## DATA EXTRACTS
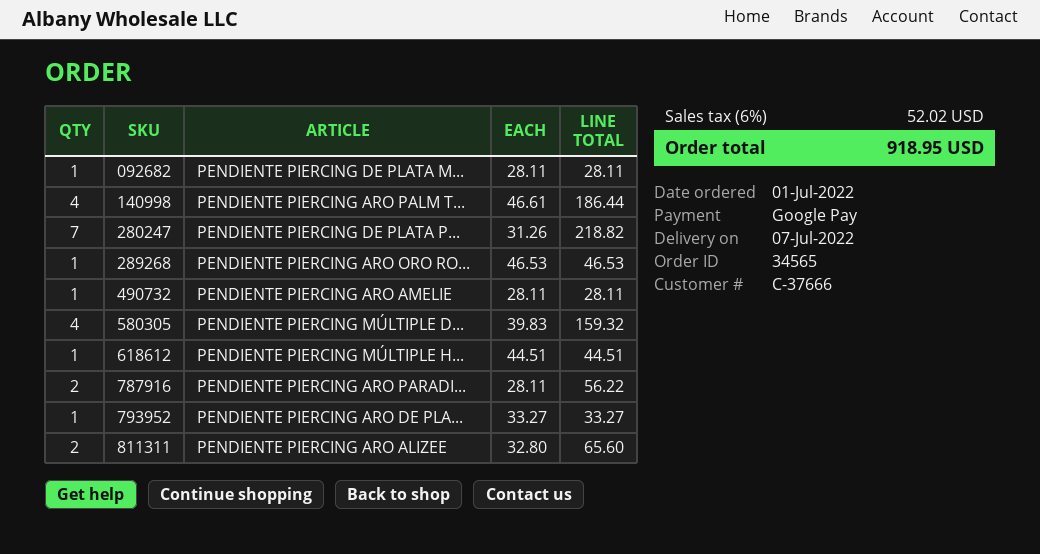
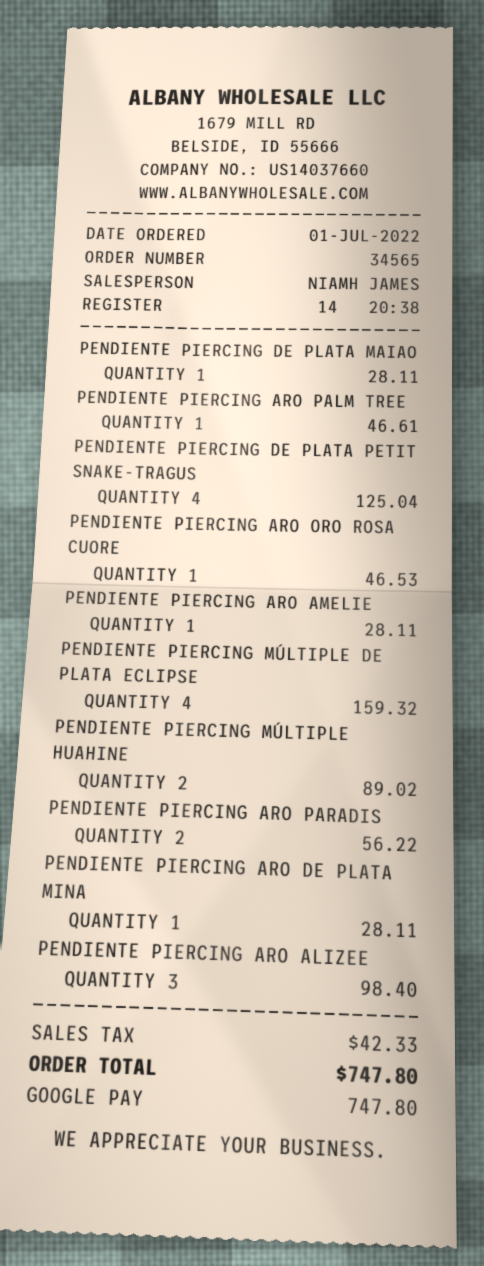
PENDIENTE PIERCING ARO PALM T...: 4 for 186.44 -> 1 for 46.61
PENDIENTE PIERCING DE PLATA P...: 7 for 218.82 -> 4 for 125.04
PENDIENTE PIERCING MÚLTIPLE H...: 1 for 44.51 -> 2 for 89.02
PENDIENTE PIERCING ARO DE PLA...: 1 for 33.27 -> 1 for 28.11
PENDIENTE PIERCING ARO ALIZEE: 2 for 65.60 -> 3 for 98.40
tax: 52.02 -> 42.33
total: 918.95 -> 747.80

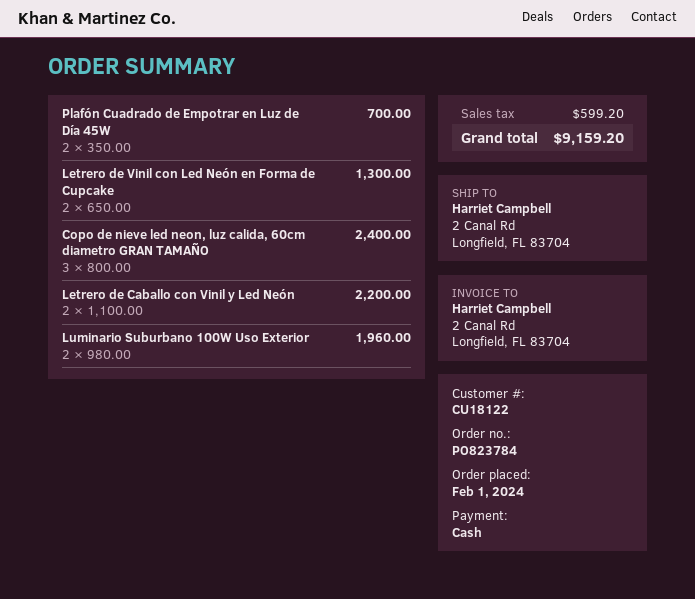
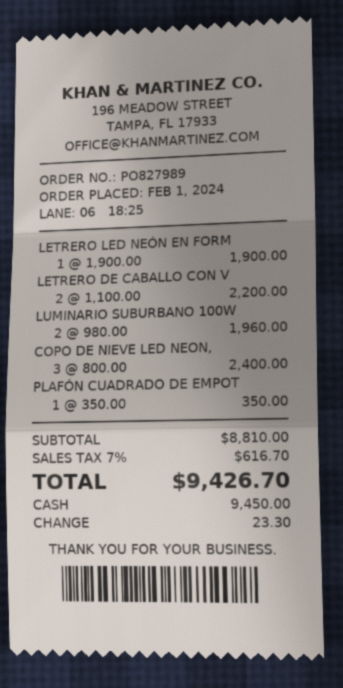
order number: PO823784 -> PO827989
Plafón Cuadrado de Empotrar en Luz de Día 45W: 2 x 350.00 = 700.00 -> 1 x 350.00 = 350.00
Letrero de Vinil con Led Neón en Forma de Cupcake: 2 x 650.00 = 1300.00 -> none
LETRERO LED NEÓN EN FORM: none -> 1 x 1900.00 = 1900.00
tax: 599.20 -> 616.70
total: 9159.20 -> 9426.70

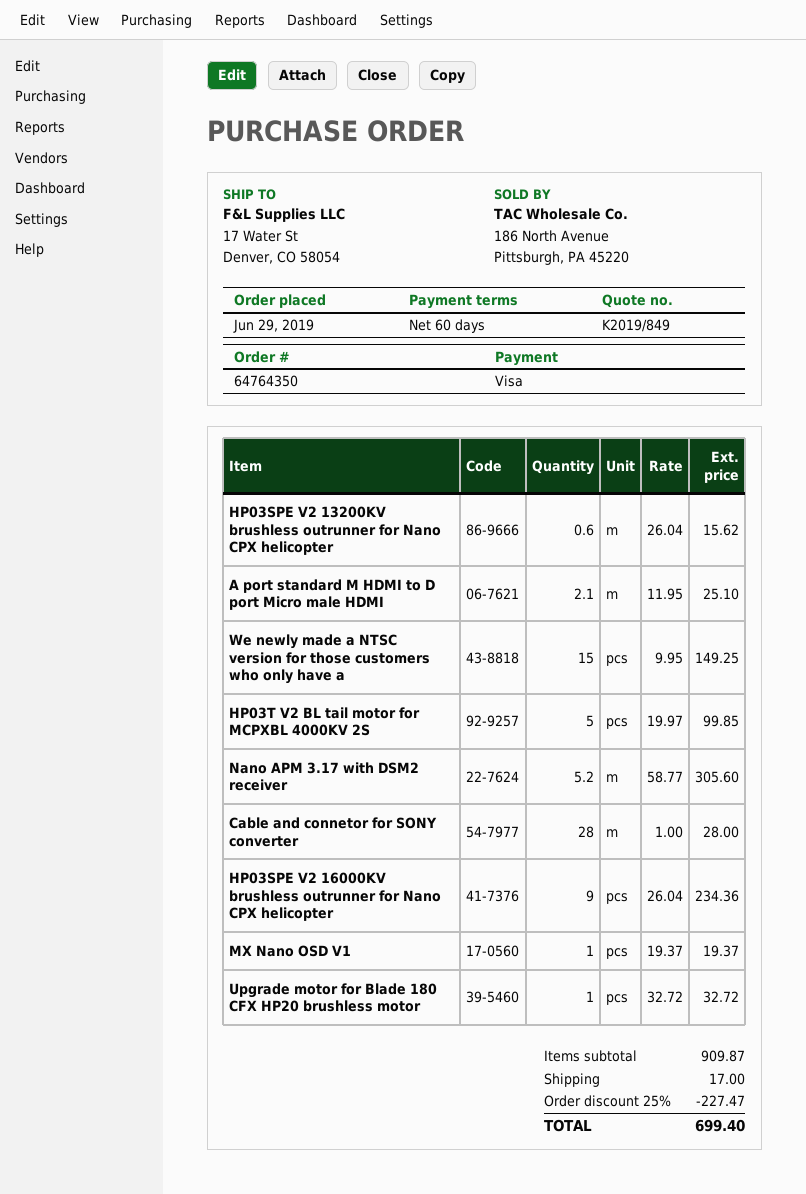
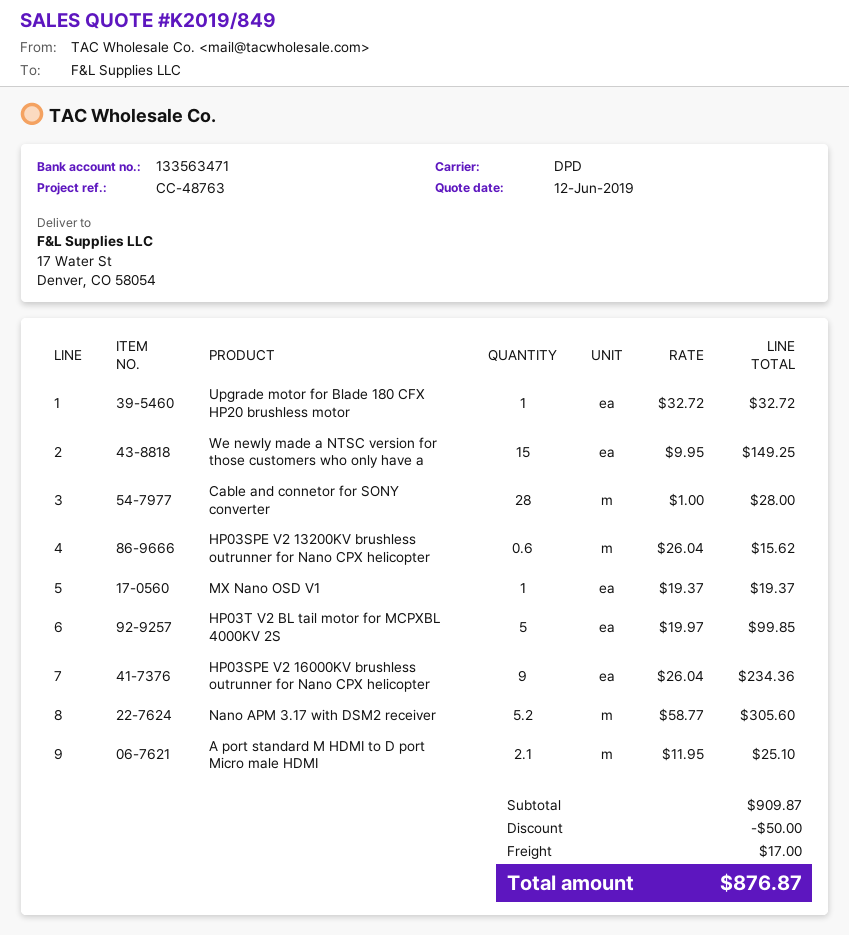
discount: 227.47 -> 50.00
total: 699.40 -> 876.87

## ACTION ITEM
Please give all of the material again, exactly, without the images.

## WRITTEN RESPONSE
PENDIENTE PIERCING ARO PALM T...: 4 for 186.44 -> 1 for 46.61
PENDIENTE PIERCING DE PLATA P...: 7 for 218.82 -> 4 for 125.04
PENDIENTE PIERCING MÚLTIPLE H...: 1 for 44.51 -> 2 for 89.02
PENDIENTE PIERCING ARO DE PLA...: 1 for 33.27 -> 1 for 28.11
PENDIENTE PIERCING ARO ALIZEE: 2 for 65.60 -> 3 for 98.40
tax: 52.02 -> 42.33
total: 918.95 -> 747.80

order number: PO823784 -> PO827989
Plafón Cuadrado de Empotrar en Luz de Día 45W: 2 x 350.00 = 700.00 -> 1 x 350.00 = 350.00
Letrero de Vinil con Led Neón en Forma de Cupcake: 2 x 650.00 = 1300.00 -> none
LETRERO LED NEÓN EN FORM: none -> 1 x 1900.00 = 1900.00
tax: 599.20 -> 616.70
total: 9159.20 -> 9426.70

discount: 227.47 -> 50.00
total: 699.40 -> 876.87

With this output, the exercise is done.